#### [TASK STATEMENT]
Each record, minus any picture, should be returned exactly as written.

#### [RECORDS FOR THE EXERCISE]
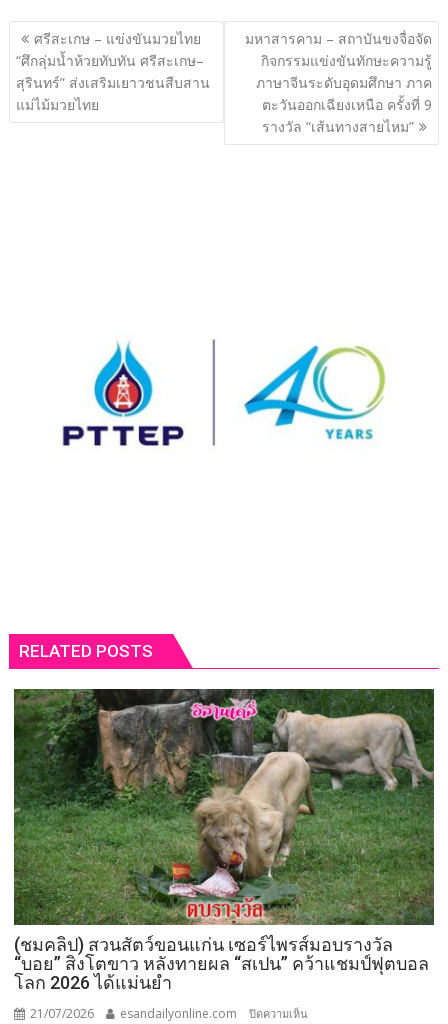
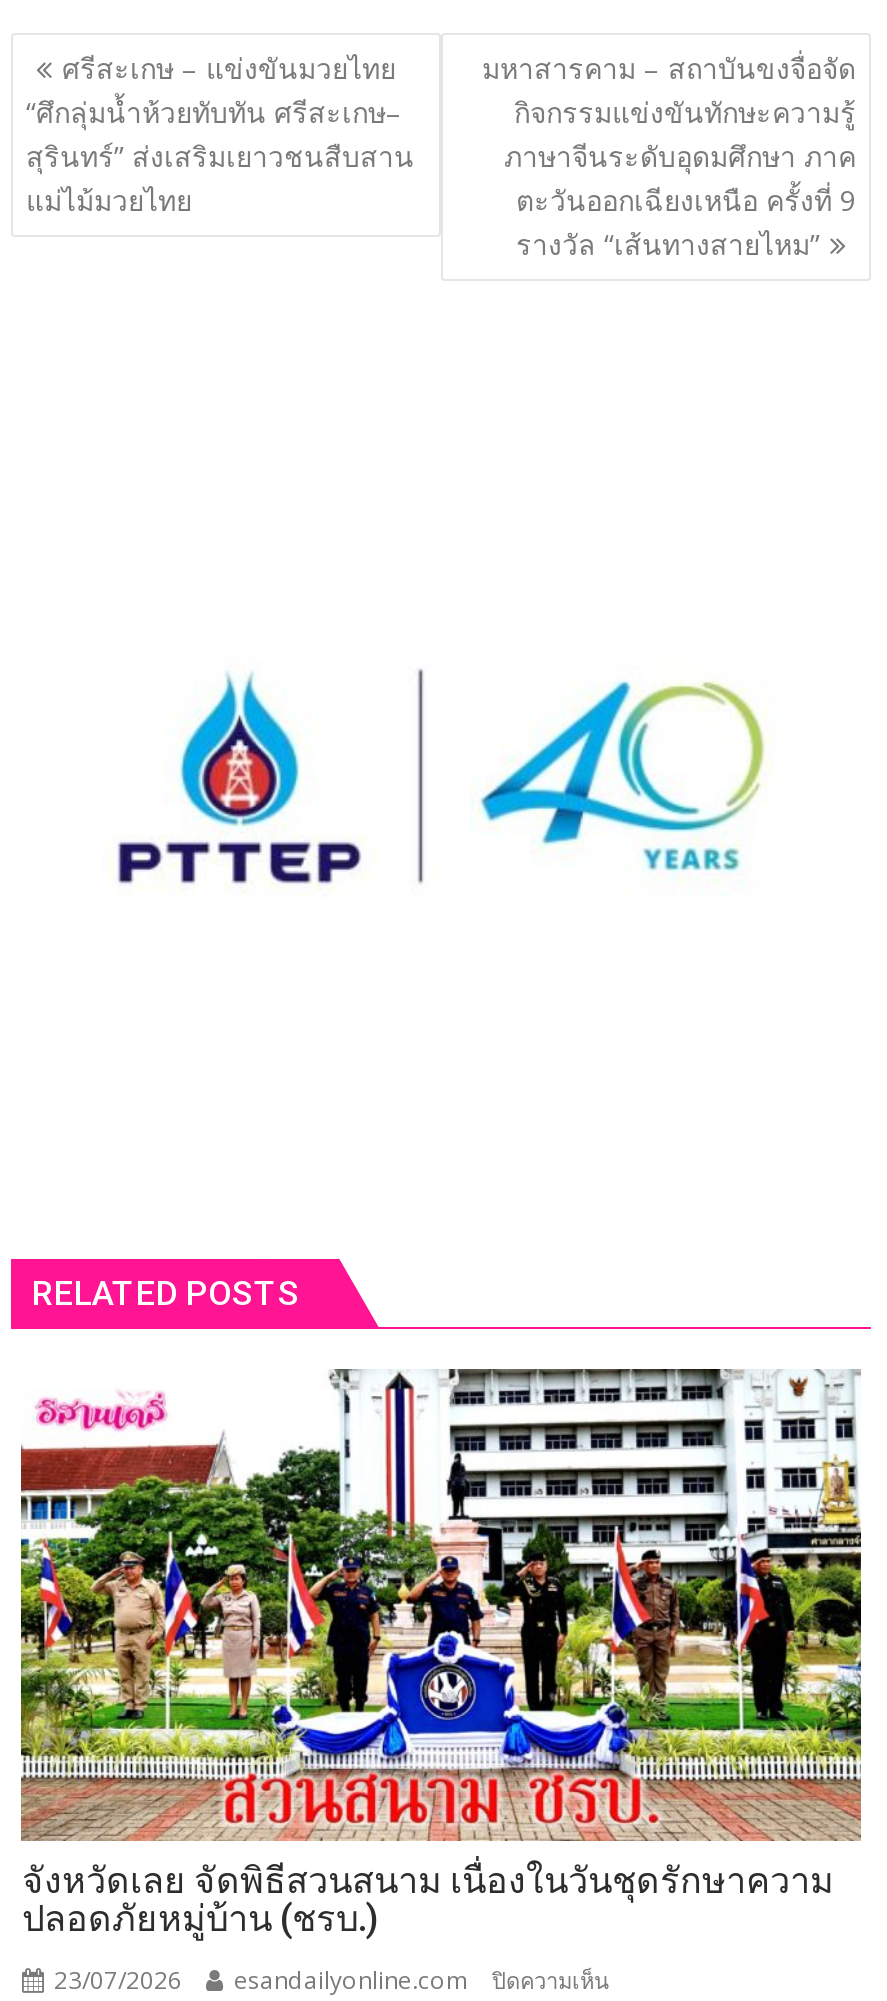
- [image]
- (ชมคลิป) สวนสัตว์ขอนแก่น เซอร์ไพรส์มอบรางวัล
- “บอย” สิงโตขาว หลังทายผล “สเปน” คว้าแชมป์ฟุตบอล
- โลก 2026 ได้แม่นยำ
+ [image]
+ จังหวัดเลย จัดพิธีสวนสนาม เนื่องในวันชุดรักษาความ
+ ปลอดภัยหมู่บ้าน (ชรบ.)

- 21/07/2026
+ 23/07/2026
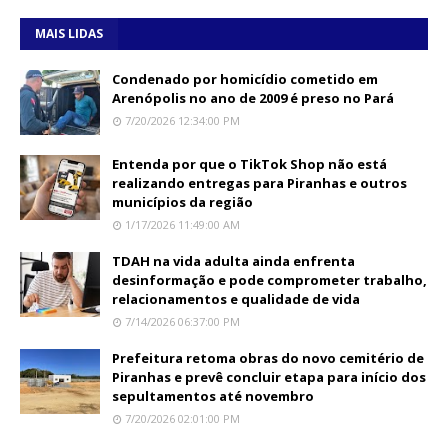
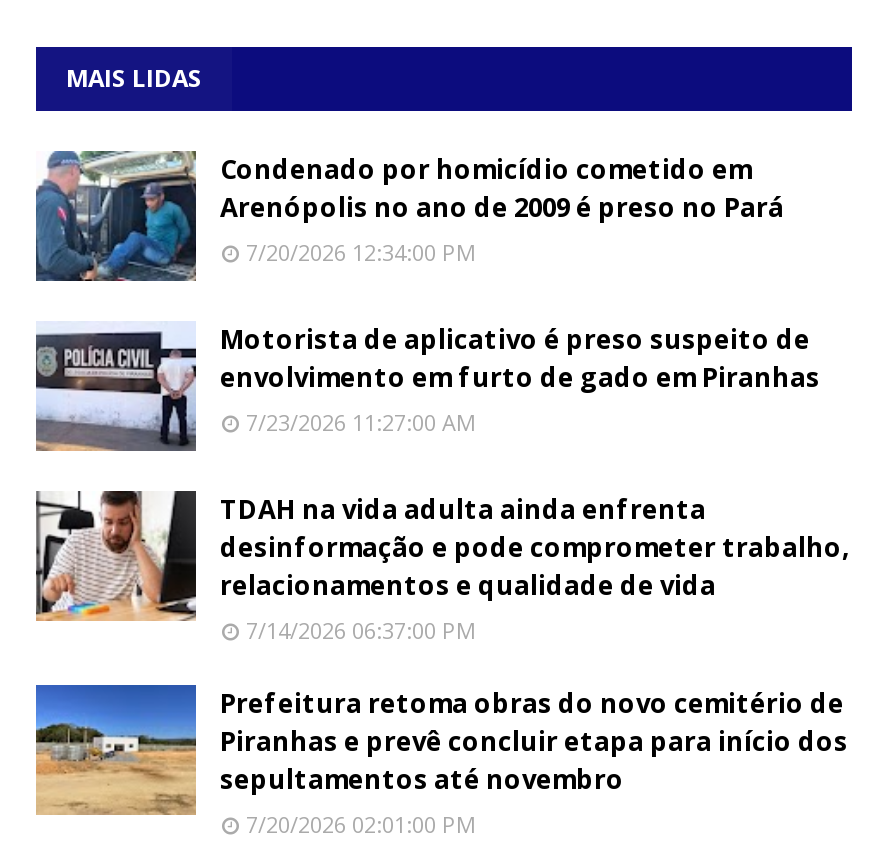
- [image]
- Entenda por que o TikTok Shop não está
- realizando entregas para Piranhas e outros
- municípios da região
- 1/17/2026 11:49:00 AM
+ [image]
+ Motorista de aplicativo é preso suspeito de
+ envolvimento em furto de gado em Piranhas
+ 7/23/2026 11:27:00 AM
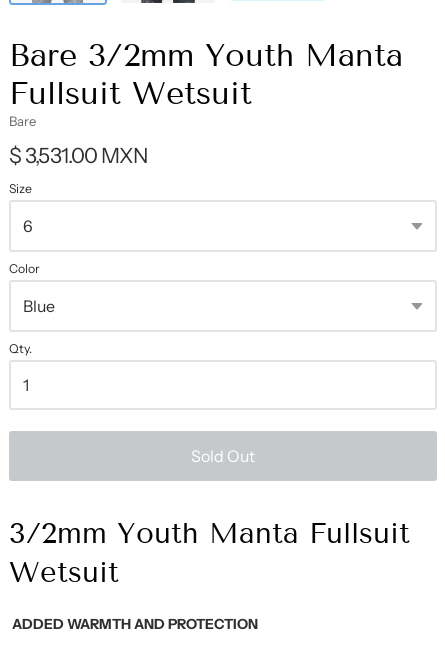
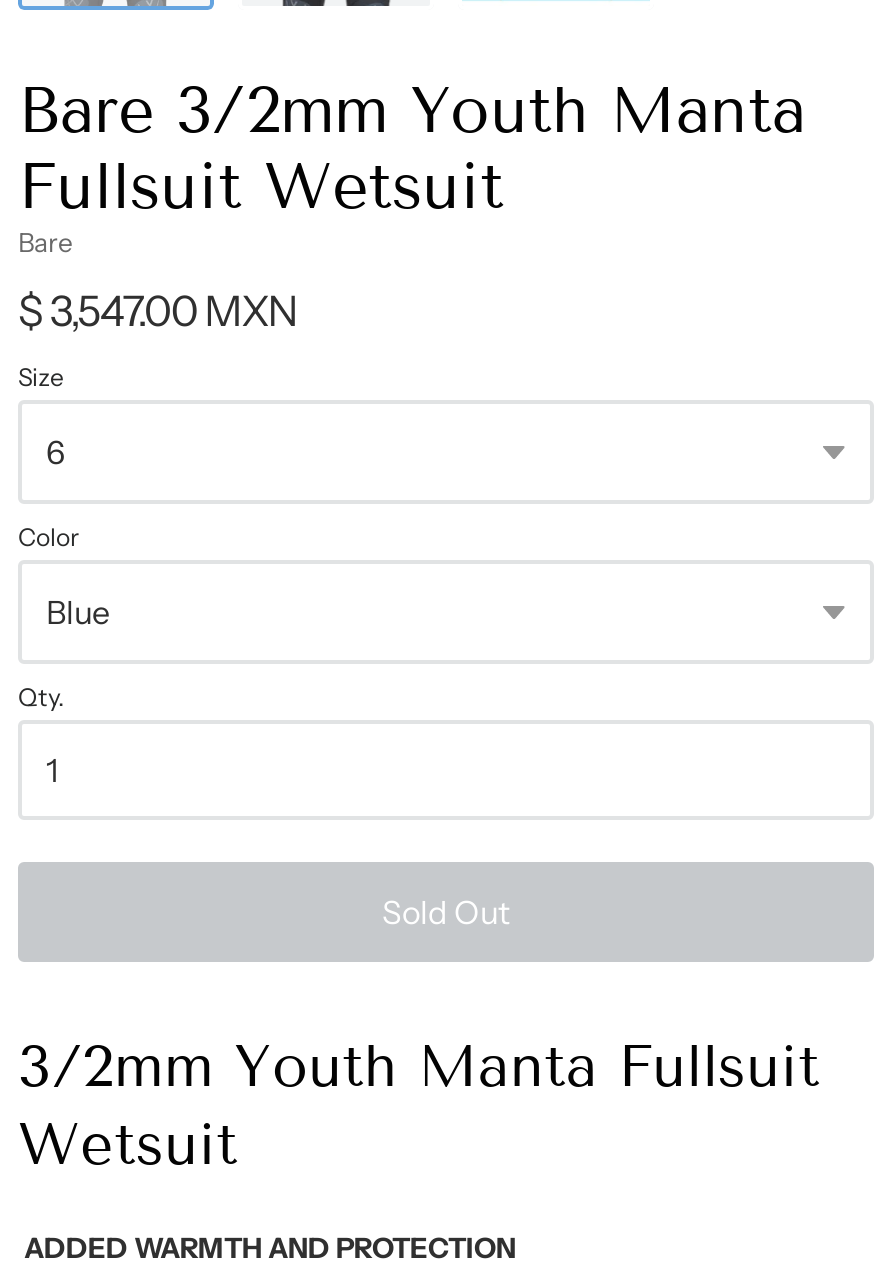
- $ 3,531.00 MXN
+ $ 3,547.00 MXN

#### [RESULT BELOW]
- [image]
- (ชมคลิป) สวนสัตว์ขอนแก่น เซอร์ไพรส์มอบรางวัล
- “บอย” สิงโตขาว หลังทายผล “สเปน” คว้าแชมป์ฟุตบอล
- โลก 2026 ได้แม่นยำ
+ [image]
+ จังหวัดเลย จัดพิธีสวนสนาม เนื่องในวันชุดรักษาความ
+ ปลอดภัยหมู่บ้าน (ชรบ.)

- 21/07/2026
+ 23/07/2026
- [image]
- Entenda por que o TikTok Shop não está
- realizando entregas para Piranhas e outros
- municípios da região
- 1/17/2026 11:49:00 AM
+ [image]
+ Motorista de aplicativo é preso suspeito de
+ envolvimento em furto de gado em Piranhas
+ 7/23/2026 11:27:00 AM
- $ 3,531.00 MXN
+ $ 3,547.00 MXN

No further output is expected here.